The Polio Vaccine

The polio vaccine provides lifelong immunity and is the only means of polio prevention. There are two types currently available: the oral polio vaccine (OPV) and the inactivated polio vaccine (IPV). The vaccine results in humoral (circulating antibody) and mucosal (secretory immunoglobulin A) immune responses (27).


Oral Polio Vaccine (OPV)


Figure 18 Oral Polio Vaccine being administered to a child (28)

Albert Sabin's OPV is a live vaccine. It is much less expensive than the injectable vaccine and is easy to administer by mouth. OPV provides short-term intestinal immunity to wild polioviruses and long-term humoral immunity against paralytic polio disease (29). OPV given at or soon after birth increases antibody levels and seroconversion rates of subsequent doses (27).

However, while rare, OPV can cause paralytic polio and those who are vaccinated using OPV, as well as their unimmunized contacts, are at risk of developing paralytic polio. The risk is estimated to be 4 cases per 1,000,000 births annually in countries administering OPV, a slim risk though possible (27).

Inactivated Polio Vaccine (IPV)


Figure 19 Children given polio vaccine at Maryknoll School, Los Angeles, California, May 19, 1955 (30)

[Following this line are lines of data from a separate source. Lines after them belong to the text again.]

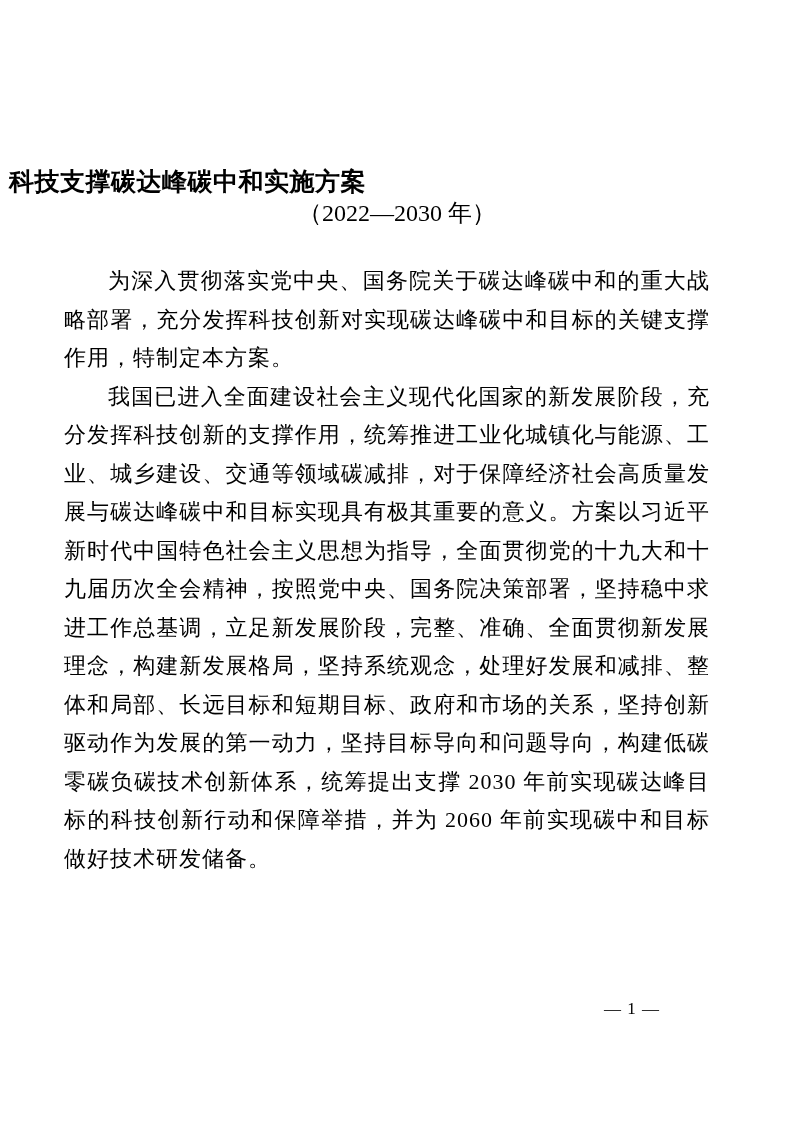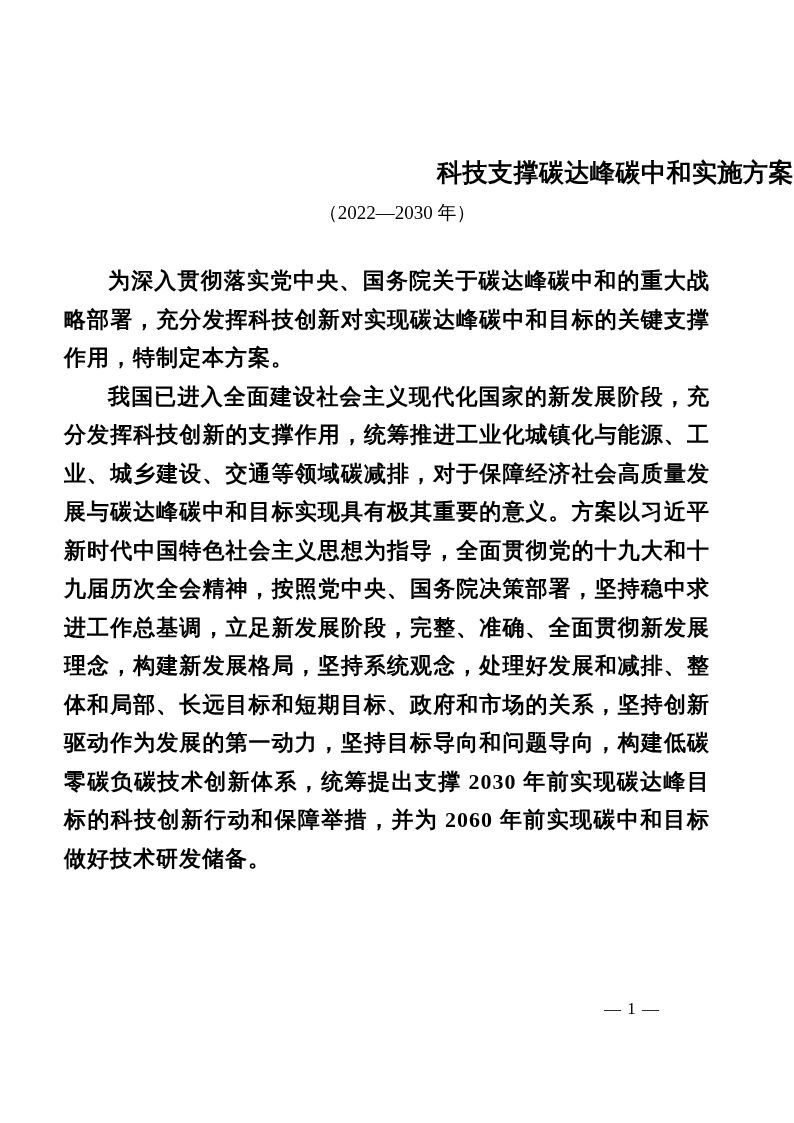--- a/index.html
+++ b/index.html
@@ -21,8 +21,8 @@
     top: 158px;
     left: 0;
     right: 0;
-    margin: 0;
-    text-align: right;
+    margin: 9px;
+    text-align: left;
     font-size: 25px;
     font-weight: bold;
     letter-spacing: 0.5px;

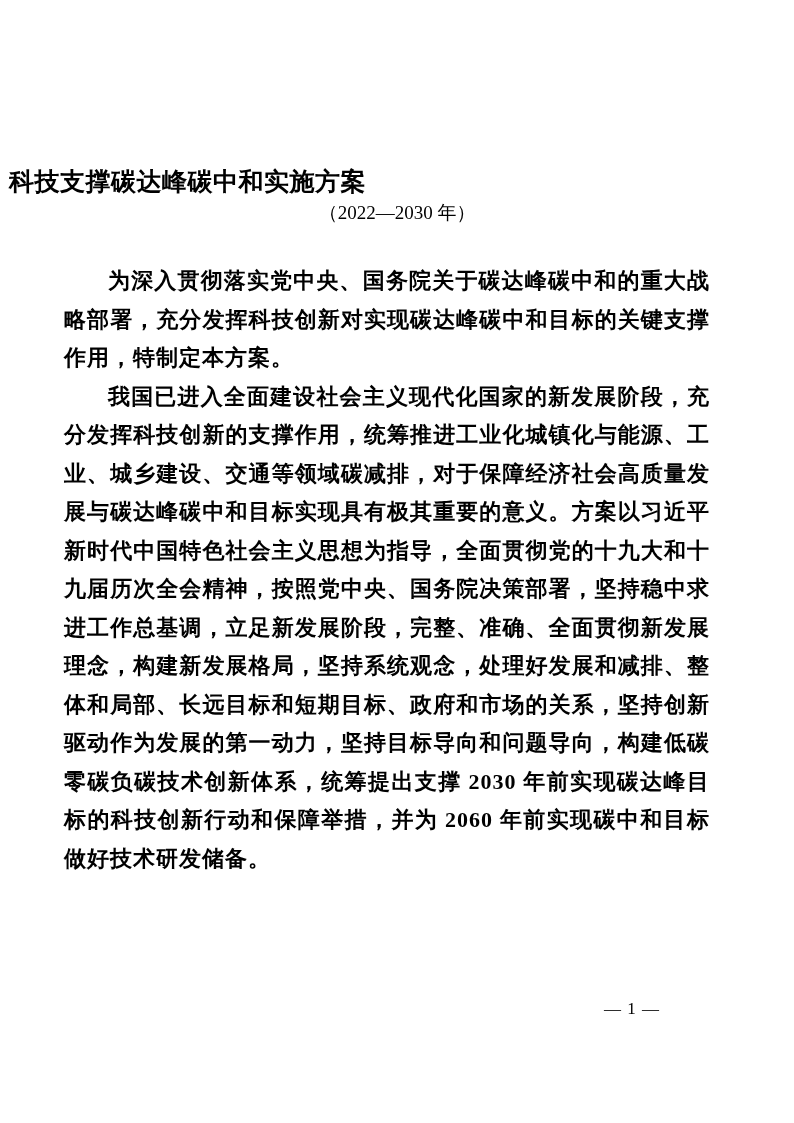--- a/index.html
+++ b/index.html
@@ -34,7 +34,7 @@
     left: 0;
     right: 0;
     text-align: center;
-    font-size: 19px;
+    font-size: 24px;
     line-height: 24px;
   }
   .doc-body {

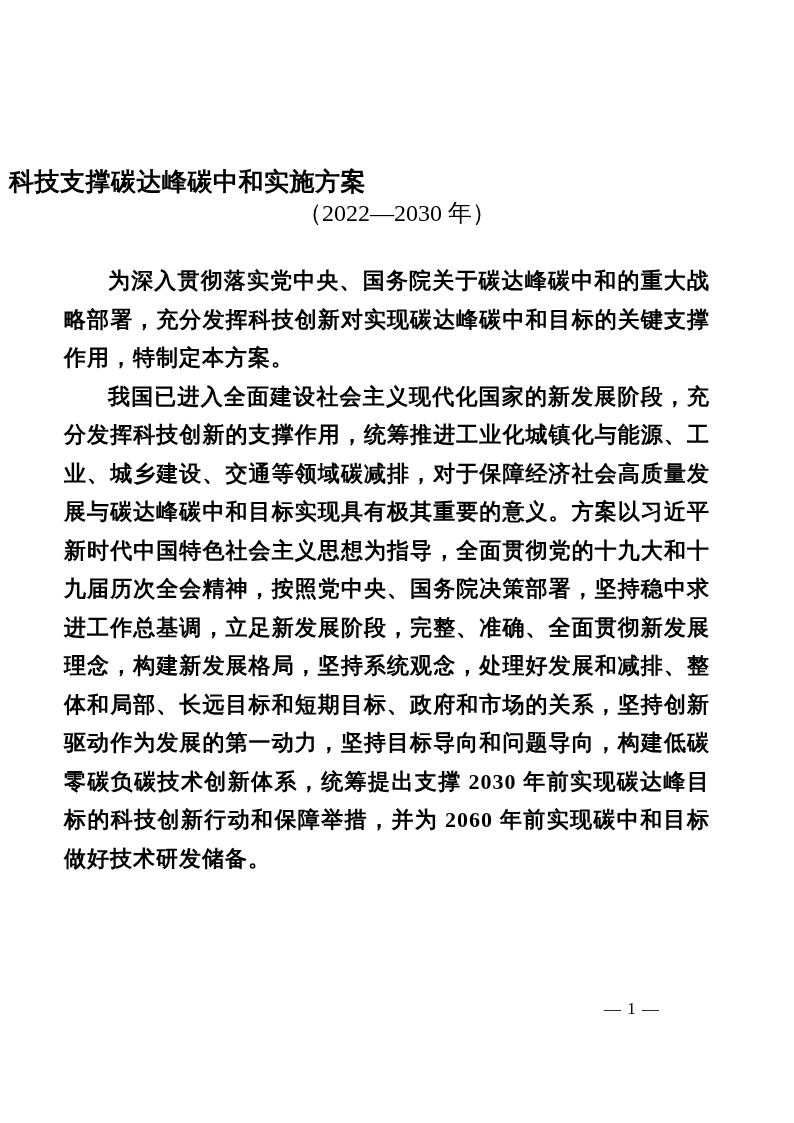--- a/index.html
+++ b/index.html
@@ -46,7 +46,6 @@
     line-height: 38.5px;
     letter-spacing: 1px;
     text-align: justify;
-    font-weight: bold;
   }
   .doc-body p {
     margin: 0;

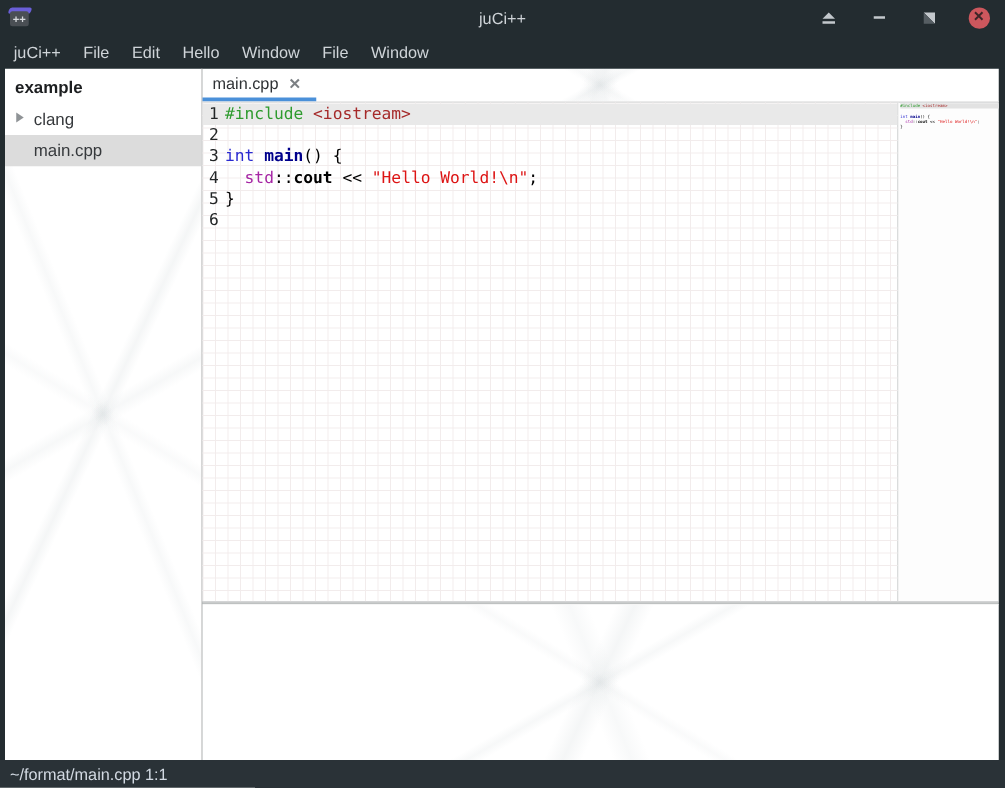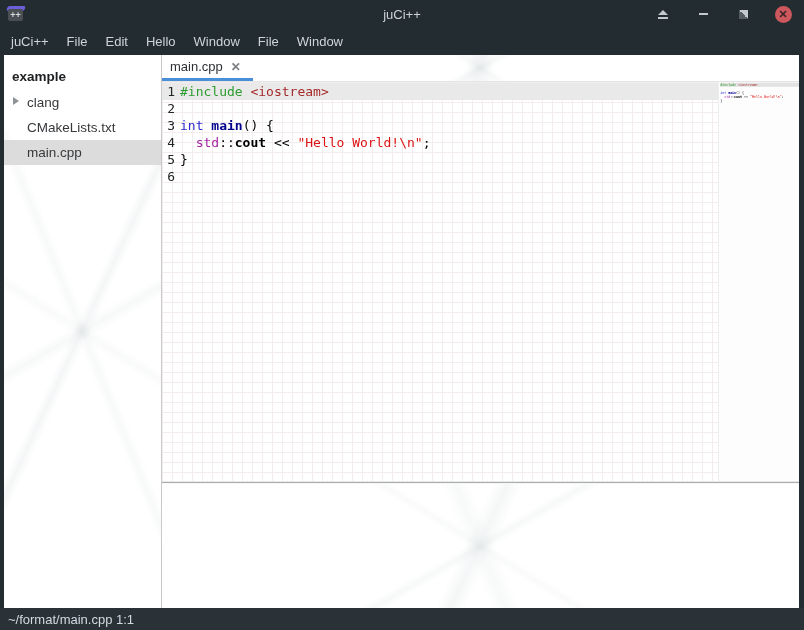--- a/index.html
+++ b/index.html
@@ -38,7 +38,7 @@
   }
 
   
-  .sidebar { width:158px; flex:0 0 auto; border-right:1px solid #c9c9c9; padding-top:10px; overflow:hidden; }
+  .sidebar { width:158px; flex:0 0 auto; border-right:1px solid #c9c9c9; padding-top:3px; overflow:hidden; }
   .tree-root { font-weight:bold; color:#1d1f21; font-size:13.5px; padding:4px 8px 6px 8px; }
   .tree-item { height:25px; display:flex; align-items:center; color:#36393c; font-size:13.5px; position:relative; padding-left:23px; cursor:default; }
   .tree-item.selected { background:#dcdcdc; }

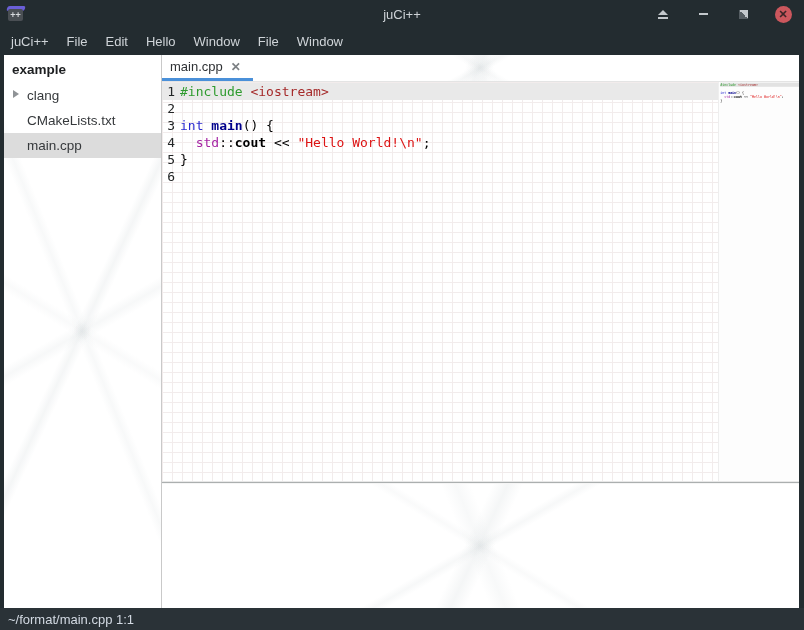--- a/index.html
+++ b/index.html
@@ -129,9 +129,6 @@
             <span class="expander"></span>
             <span>clang</span>
           </div>
-          <div class="tree-item">
-            <span>CMakeLists.txt</span>
-          </div>
           <div class="tree-item selected">
             <span>main.cpp</span>
           </div>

The IPV, created by Dr. Jonas Salk, is administered by intramuscular or subcutaneous injection. IPV is one of the safest routine vaccines, but it is more expensive and more difficult to administer than OPV. IPV also triggers a lower level of immunity in the intestine than OPV (31).

As polio rates decrease or are eliminated, many countries have added or switched to sole use of IPV due to the risks associated with OPV (29). Once all wild poliovirus is eradicated globally, only IPV will be used (29). 

Vaccine-Derived Polio


Figure 20 Vaccine-derived polioviruses (VDPVs) detected worldwide, July 2009 - March 2011 (29)


Map Key:

cVDPV = circulating VDPV

iVDPV = immunodeficiency-associated VDPV

aVDPV = ambiguous VDPV

AFP = acute flaccid paralysis


Because receipt of the oral polio vaccine results in the shedding of the weakened vaccine-virus in feces, in areas of poor sanitation with populations that are under-immunized, if an excreted vaccine-virus is allowed to circulate for at least one year, it can mutate into circulating vaccine-derived poliovirus (cVDPV), which causes paralysis. 20 outbreaks of cVDPV have been recorded in 20 countries to date (32).

In rare cases, individuals with primary immunodeficiencies have been administered the oral polio vaccine prior to diagnosis of immunodeficiency, and contracted vaccine-derived poliovirus. Studies indicate that they have then shed polio in their stool for up to several years (15). Notably, HIV/AIDS does not seem to be a risk factor of those with immunodeficiencies experiencing this effect (27).